(DATA PROVIDED)
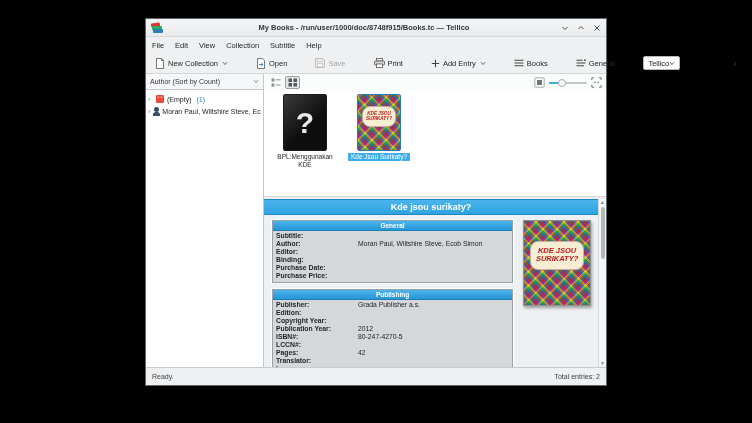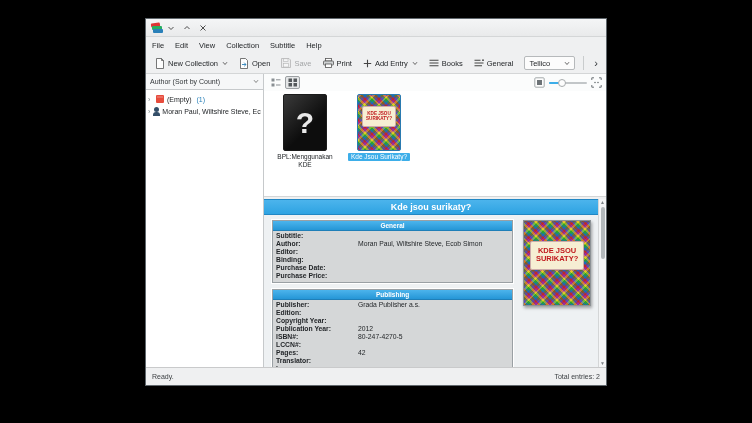--- a/index.html
+++ b/index.html
@@ -133,6 +133,7 @@
         <i class="b2"></i>
         <i class="b3"></i>
       </span>
+    <span class="title">My Books - /run/user/1000/doc/8748f915/Books.tc — Tellico</span>
     <span class="winbtns">
       <span class="winbtn">
           <svg width="8" height="8" viewBox="0 0 8 8">

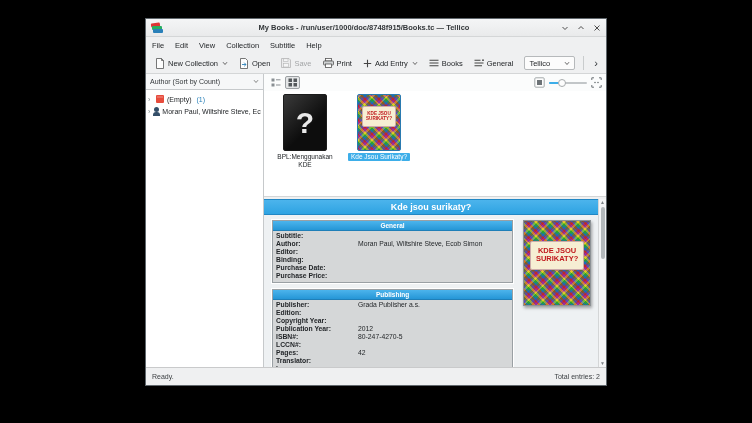--- a/index.html
+++ b/index.html
@@ -29,7 +29,7 @@
   .menubar span { cursor:default; }
 
   
-  .toolbar { height:21px; display:flex; align-items:center; padding:0 5px; gap:3px;
+  .toolbar { height:21px; display:flex; align-items:center; padding:0 5px; gap:20px;
              border-bottom:1px solid #d4d6d7; flex:0 0 auto; }
   .tbtn { display:flex; align-items:center; gap:3px; padding:2px 4px; border-radius:2px; white-space:nowrap; }
   .tbtn svg { display:block; }

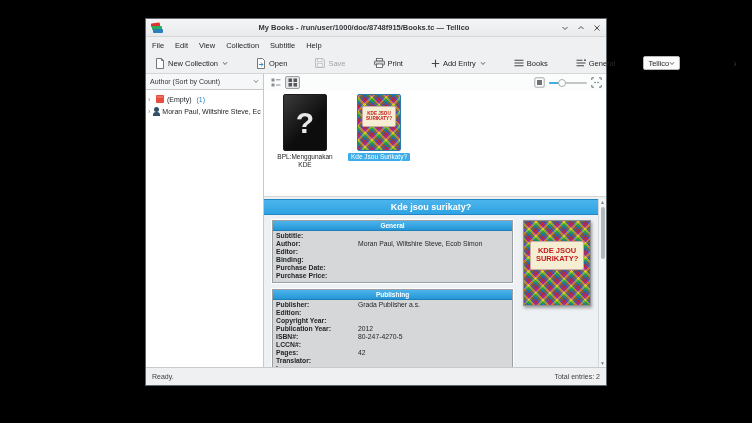--- a/index.html
+++ b/index.html
@@ -83,8 +83,8 @@
            rgba(30,160,60,.55) 4px 6px, rgba(230,180,30,.55) 6px 8px, rgba(140,40,160,.55) 8px 10px),
         repeating-linear-gradient(-45deg, #b33 0 2px, #27a 2px 4px, #3a2 4px 6px, #dd3 6px 8px, #a3a 8px 10px); }
   .coverpanel { position:absolute; left:9%; right:9%; top:20%; height:38%; background:#f6eed3;
-                border:1px solid #caa; border-radius:2px; display:flex; flex-direction:column;
-                align-items:center; justify-content:center; line-height:1.1; }
+                border:1px solid #caa; border-radius:8px; display:flex; flex-direction:column;
+                align-items:center; justify-content:center; line-height:1.1;font-style:italic; }
   .coverpanel b { color:#c0181c; font-weight:bold; white-space:nowrap; }
   .cover.meerkat .coverpanel b { font-size:4.6px; transform:none; }
   .entrylabel { margin-top:2px; font-size:6.5px; text-align:center; line-height:1.25; color:#232629; }

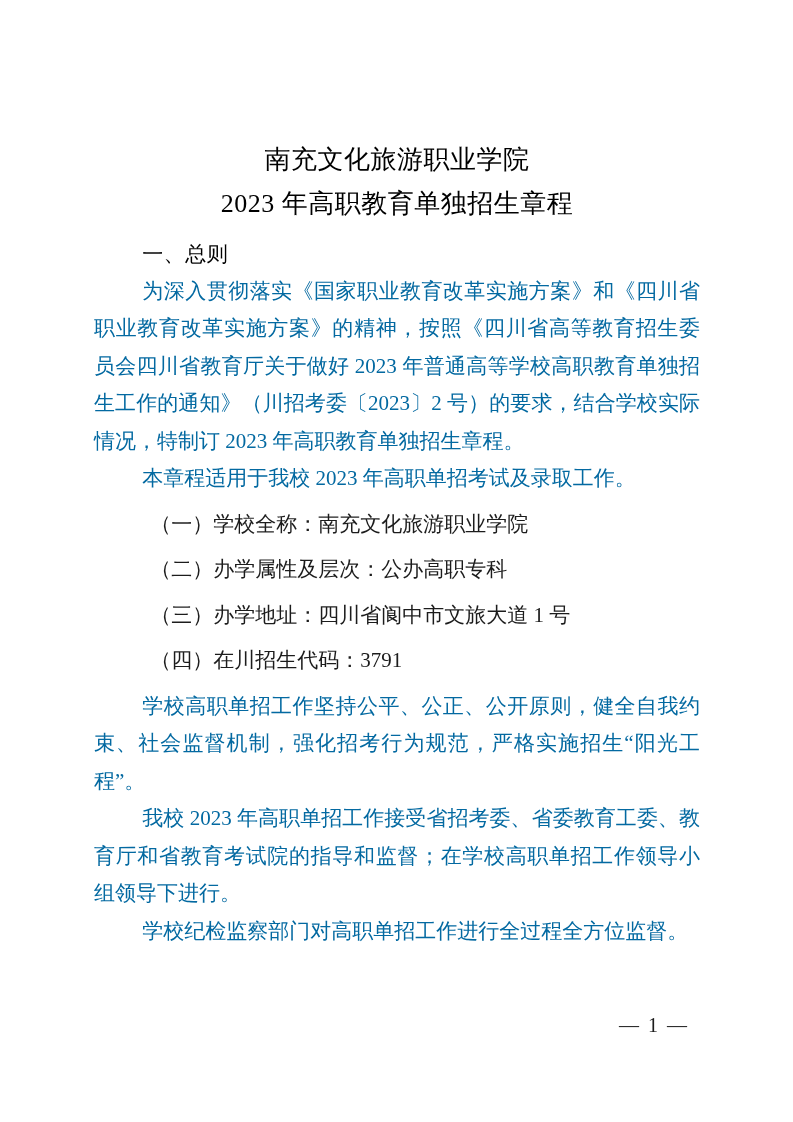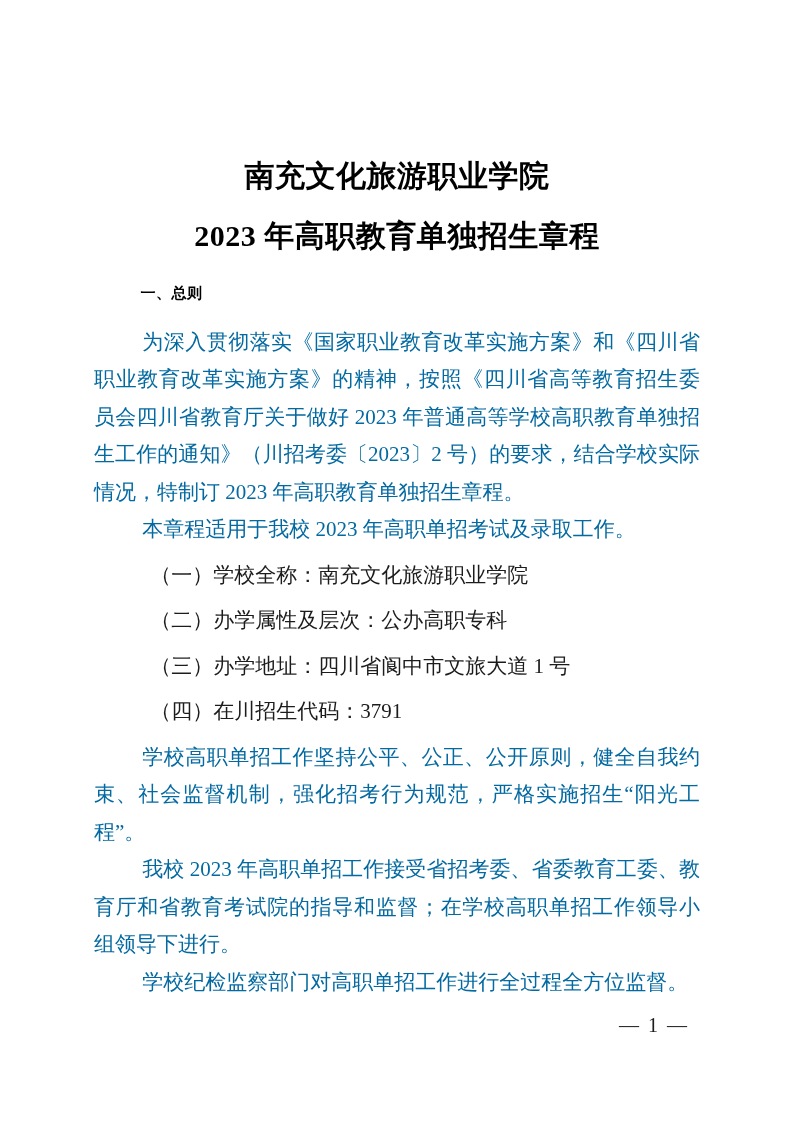--- a/index.html
+++ b/index.html
@@ -23,13 +23,13 @@
     width: 606px;
   }
   .doc-title {
-    font-size: 30px;
-    font-weight: 700;
+    font-size: 26px;
+    font-weight: 400;
     line-height: 44px;
     text-align: center;
     color: #000000;
     letter-spacing: 0.5px;
-    margin: 16px;
+    margin: 0;
   }
   .body-flow {
     margin-top: 9px;

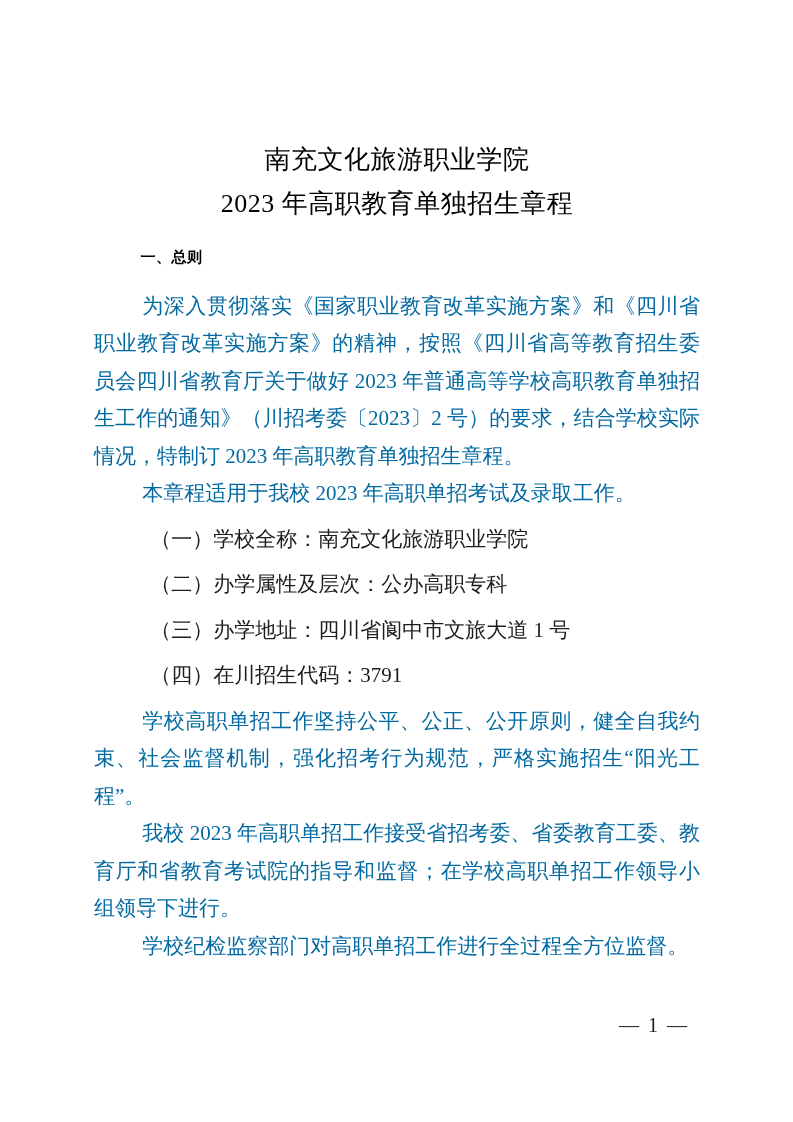--- a/index.html
+++ b/index.html
@@ -50,11 +50,11 @@
     color: #1c1c1c;
   }
   .heading {
-    font-size: 15px;
+    font-size: 21px;
     line-height: 37.5px;
-    margin: 12px;
+    margin: 0;
     text-indent: 2.3em;
-    font-weight: 700;
+    font-weight: 400;
     color: #000000;
     font-family: "Liberation Sans", "DejaVu Sans", sans-serif;
     letter-spacing: 0.5px;

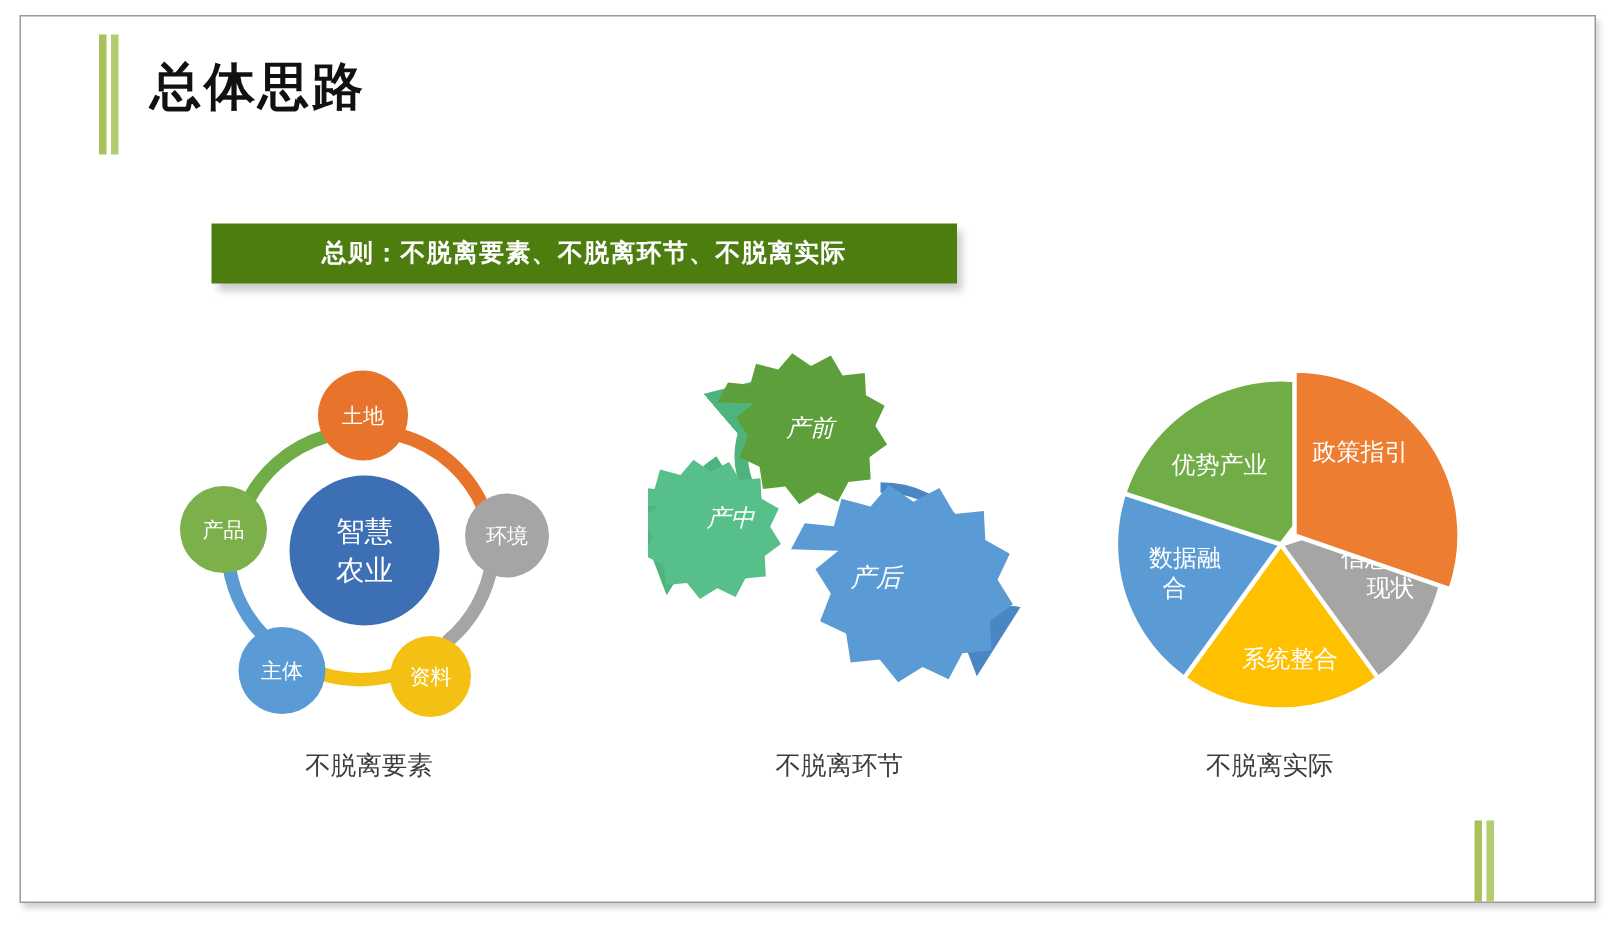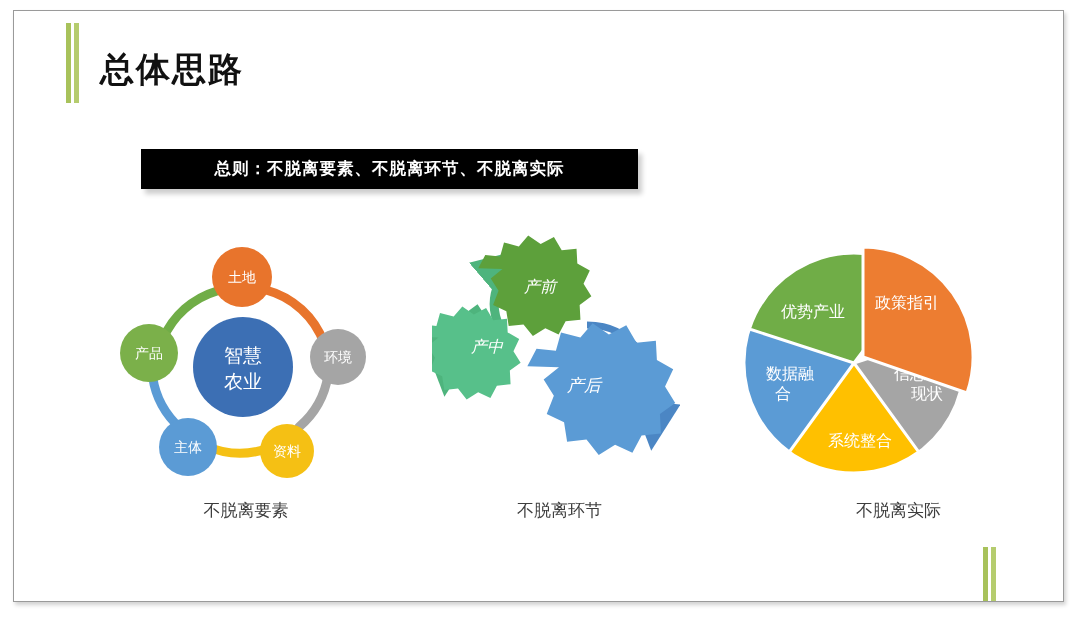--- a/index.html
+++ b/index.html
@@ -40,7 +40,6 @@
     letter-spacing: 2px;
     color: #111111;
     white-space: nowrap;
-    margin-top: 12px;
   }
   
   #banner {

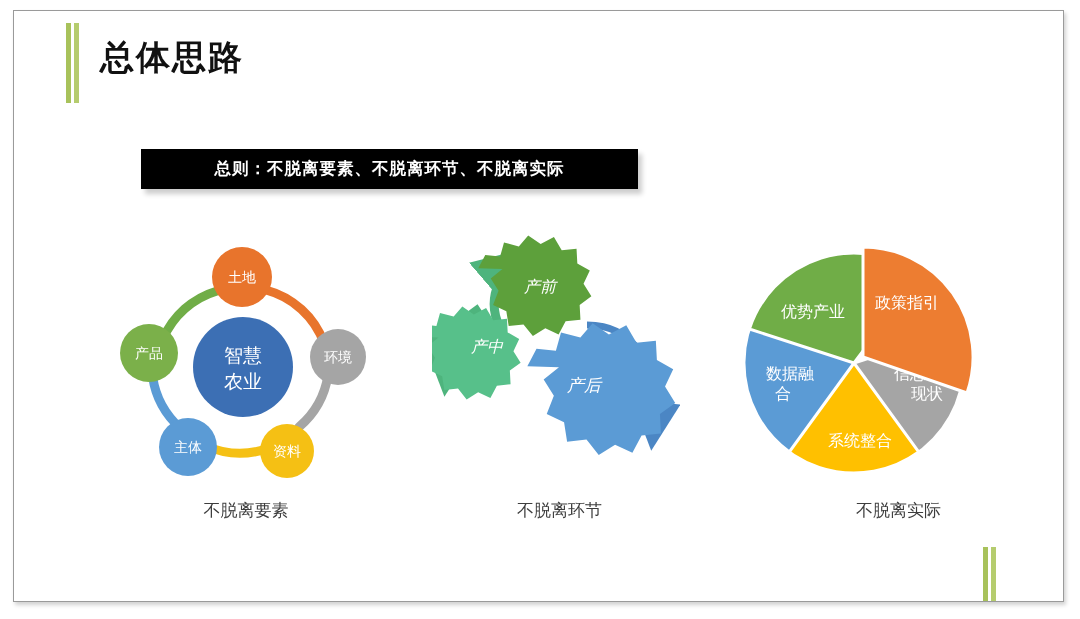--- a/index.html
+++ b/index.html
@@ -46,7 +46,7 @@
     position: absolute;
     left: 127px; top: 138px;
     width: 497px; height: 40px;
-    background: #000000;
+    background: #4d7c0f;
     color: #ffffff;
     font-size: 16.5px;
     font-weight: bold;

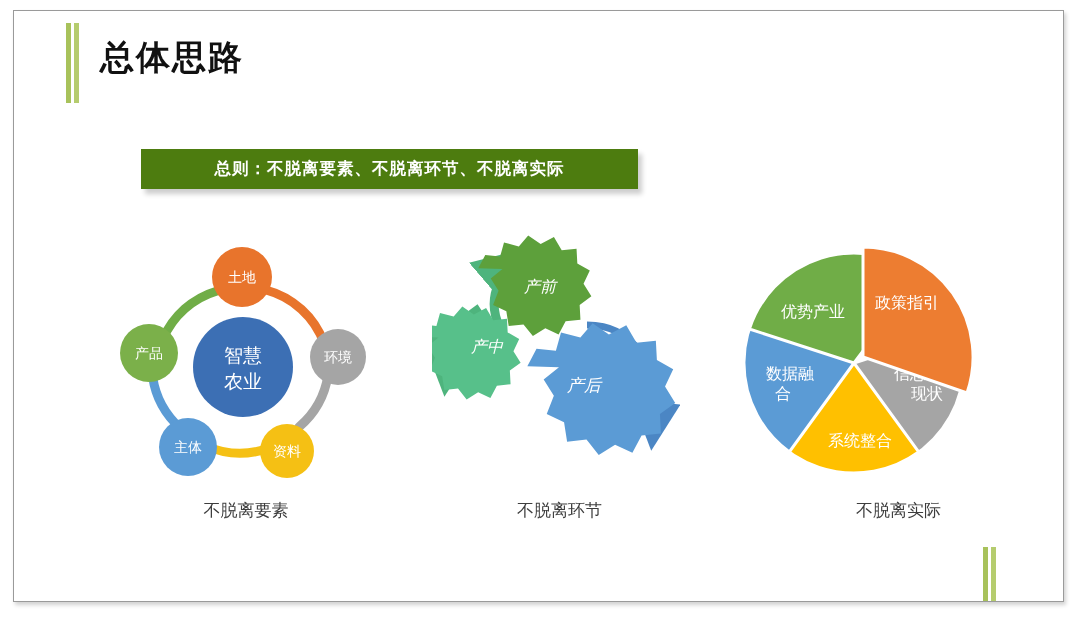--- a/index.html
+++ b/index.html
@@ -77,7 +77,7 @@
   }
   #cap-1 { left: 102px; width: 260px; }
   #cap-2 { left: 418px; width: 255px; }
-  #cap-3 { left: 752px; width: 265px; }
+  #cap-3 { left: 700px; width: 265px; }
 
   
   .corner-bars {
(End DATA PROVIDED)
• [EXERCISE INSTRUCTIONS] This exercise needs every line of the listing that contains the word "center".

• [RESPONSE AREA]
-  .toolbar { height:21px; display:flex; align-items:center; padding:0 5px; gap:3px;
+  .toolbar { height:21px; display:flex; align-items:center; padding:0 5px; gap:20px;
   .tbtn { display:flex; align-items:center; gap:3px; padding:2px 4px; border-radius:2px; white-space:nowrap; }
-                align-items:center; justify-content:center; line-height:1.1; }
+                align-items:center; justify-content:center; line-height:1.1;font-style:italic; }
   .entrylabel { margin-top:2px; font-size:6.5px; text-align:center; line-height:1.25; color:#232629; }
     text-align: center;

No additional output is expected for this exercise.